2. Description of Related Art
Current input/output (I/O) technology for computer systems provides for a single I/O device driver program controlling an I/O device, with that I/O device driver executing as a component of operating system (OS) software solely within the OS environment on a host system. The OS directly controls I/O operations between the I/O device and its physical memory. If another host system wants access to the I/O device, it must request service from the OS on the host system owning the I/O device. Thus, the OS regulates all access to the I/O device as a single source for I/O requests to the I/O device. In simple single I/O unit or single host system operating environments this is sufficient, but in clustered environments (or even in single processor environments where the application program requesting the I/O transaction resides in an I/O channel), the I/O device driver in the OS must move the data at least twice. For an I/O write operation, the OS first copies the data from the original location in memory assigned to the requesting application program on one host system to a memory space in a second host system that controls the I/O device. This second host system then issues the I/O command to the I/O device to send the data. For an I/O read operation, the OS of the second host system causes the I/O device to move the data into a buffer controlled by the OS, and then forwards the data to the memory in the second host system. The second host system then forwards the data from its memory to the memory assigned to the requesting application program in the first host system.

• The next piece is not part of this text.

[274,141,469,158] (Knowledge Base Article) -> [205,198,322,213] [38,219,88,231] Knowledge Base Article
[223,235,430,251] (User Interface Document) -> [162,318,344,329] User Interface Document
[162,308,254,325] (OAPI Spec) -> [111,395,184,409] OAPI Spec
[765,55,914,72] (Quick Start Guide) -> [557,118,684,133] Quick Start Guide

FIG. 1 is a prior art diagram illustrating the double movement of I/O data when a remote process on a first host system is requesting service from an I/O device controlled by a second host system. Host System 1 10 desires to read from or write data to I/O Device 12. The I/O Device 12 is controlled by I/O Unit 14, which is coupled to Host System 2 16. In a first example where an I/O read is requested, Host System 1 10 sends a request to Host System 2 16 for I/O service from the selected I/O Device 12. The request includes the address in Host System 1 memory where the I/O data read by the I/O Device is to be written. Host System 2 then sends a request for I/O to I/O Unit 14. When the requested data is read from the I/O Device 12, the data is transferred to memory within Host System 2 16. Upon receipt, Host System 2 forwards the data to the specified location in Host System 1. In a second example where an I/O write is requested, Host System 1 sends a request including the data to be written to Host System 2. This data is thus forwarded from memory in Host System 1 to memory in Host System 2. Host System 2 forwards the data to local memory in I/O Unit 14 for transfer to I/O Device 12.

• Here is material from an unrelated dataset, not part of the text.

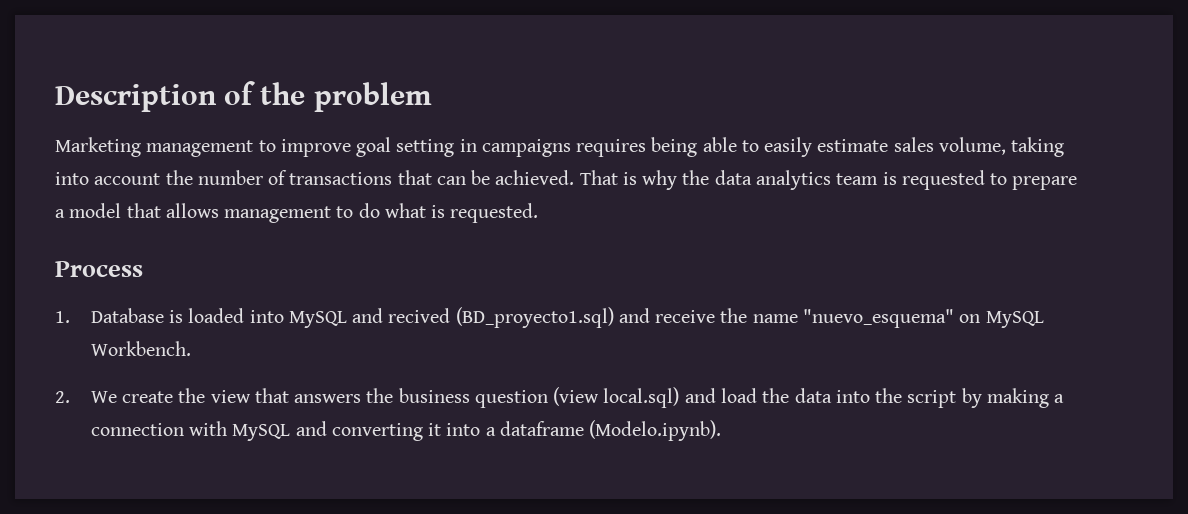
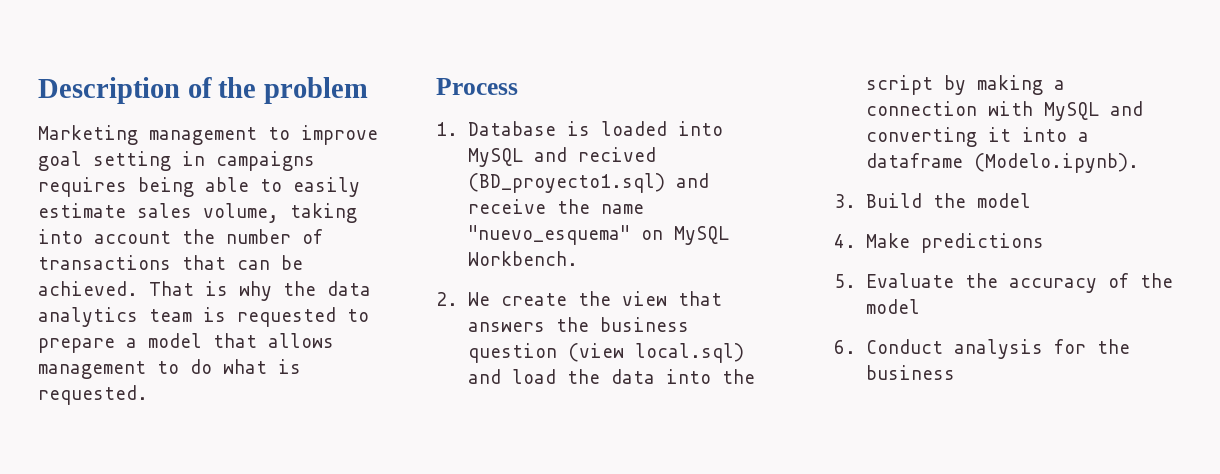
(722, 430) none -> [834,193,1031,208] [834,233,1044,253] [834,273,1173,293] [865,299,920,314] [834,339,1130,359] [865,365,955,380] // 3. Build the model // 4. Make predictions // 5. Evaluate the accuracy of the model // 6. Conduct analysis for the business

With the advent of new intelligent I/O standards, peer-to-peer I/O processing, and clustering of host systems, there is a need to securely direct I/O transactions between an I/O device and memory outside of the physical memory domain available to the I/O device, thereby avoiding the double movement of I/O data illustrated above and improving the overall efficiency of the computer system. Furthermore, directing data movement during I/O operations between an I/O unit and a first host system without requiring a second host system to forward the data would be especially advantageous in a clustered system environment.